**ACTIVITY:** Every line in the data below from the one containing "2. Herramienta digital" down to the one containing "- Desarrollar una", both included, must be retyped exactly; no other line is to appear.

**RAW DATA:**

== Segment start ==

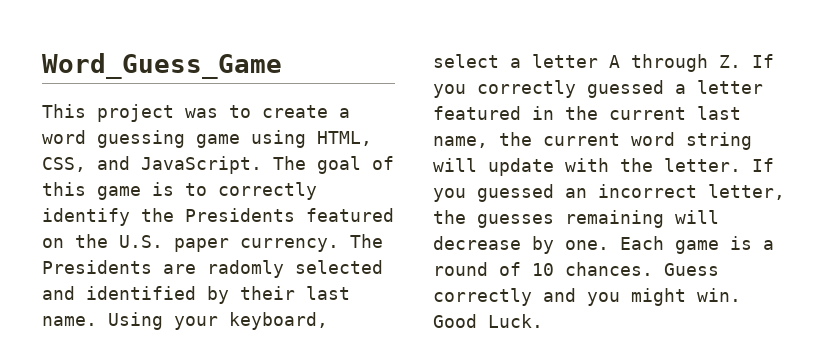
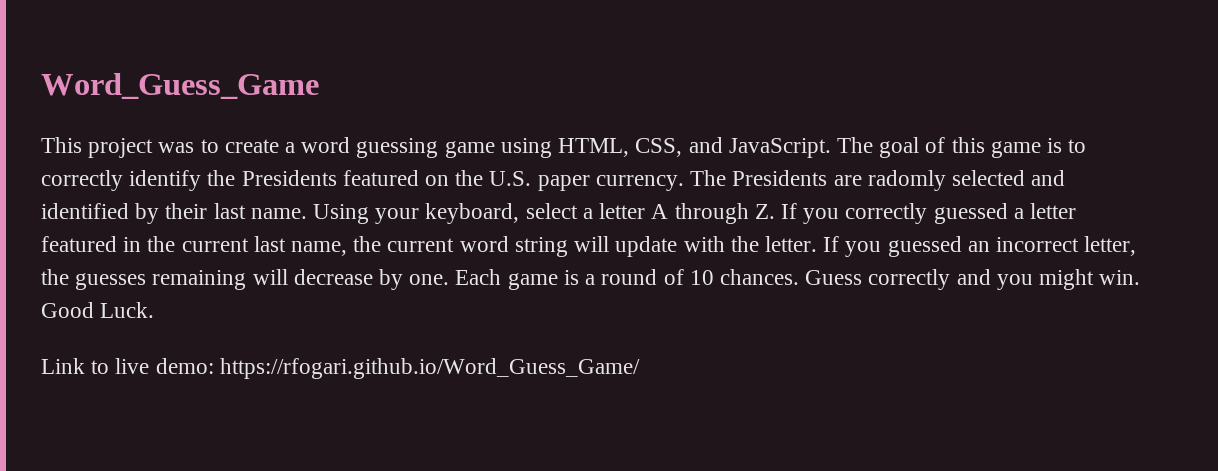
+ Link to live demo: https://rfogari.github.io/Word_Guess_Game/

== Segment end ==
== Segment start ==

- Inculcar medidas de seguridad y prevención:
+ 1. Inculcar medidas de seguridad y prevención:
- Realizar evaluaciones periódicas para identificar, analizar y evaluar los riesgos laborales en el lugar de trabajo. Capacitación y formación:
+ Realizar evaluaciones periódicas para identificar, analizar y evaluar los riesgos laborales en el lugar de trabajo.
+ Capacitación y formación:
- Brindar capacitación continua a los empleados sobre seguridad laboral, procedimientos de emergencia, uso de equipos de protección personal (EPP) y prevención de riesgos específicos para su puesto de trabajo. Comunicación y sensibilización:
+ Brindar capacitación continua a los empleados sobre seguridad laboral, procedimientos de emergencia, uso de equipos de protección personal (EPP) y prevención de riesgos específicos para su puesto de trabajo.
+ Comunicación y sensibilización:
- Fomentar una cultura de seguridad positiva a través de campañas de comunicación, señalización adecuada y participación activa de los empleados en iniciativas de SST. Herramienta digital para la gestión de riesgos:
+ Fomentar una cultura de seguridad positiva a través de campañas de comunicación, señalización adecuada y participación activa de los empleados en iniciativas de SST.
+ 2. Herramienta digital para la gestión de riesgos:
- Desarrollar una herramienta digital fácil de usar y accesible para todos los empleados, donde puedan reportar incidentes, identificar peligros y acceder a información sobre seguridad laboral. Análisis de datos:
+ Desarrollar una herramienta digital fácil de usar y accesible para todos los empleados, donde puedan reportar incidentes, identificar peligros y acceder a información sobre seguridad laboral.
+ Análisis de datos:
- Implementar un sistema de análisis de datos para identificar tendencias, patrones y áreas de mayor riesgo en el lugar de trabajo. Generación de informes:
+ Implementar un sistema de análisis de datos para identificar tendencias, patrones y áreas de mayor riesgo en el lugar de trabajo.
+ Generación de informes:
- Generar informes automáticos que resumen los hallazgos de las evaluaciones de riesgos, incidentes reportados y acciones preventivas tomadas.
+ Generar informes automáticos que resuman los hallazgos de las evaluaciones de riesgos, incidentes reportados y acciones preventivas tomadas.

== Segment end ==

**ANSWER TO THIS EXERCISE:**
+ 2. Herramienta digital para la gestión de riesgos:
- Desarrollar una herramienta digital fácil de usar y accesible para todos los empleados, donde puedan reportar incidentes, identificar peligros y acceder a información sobre seguridad laboral. Análisis de datos:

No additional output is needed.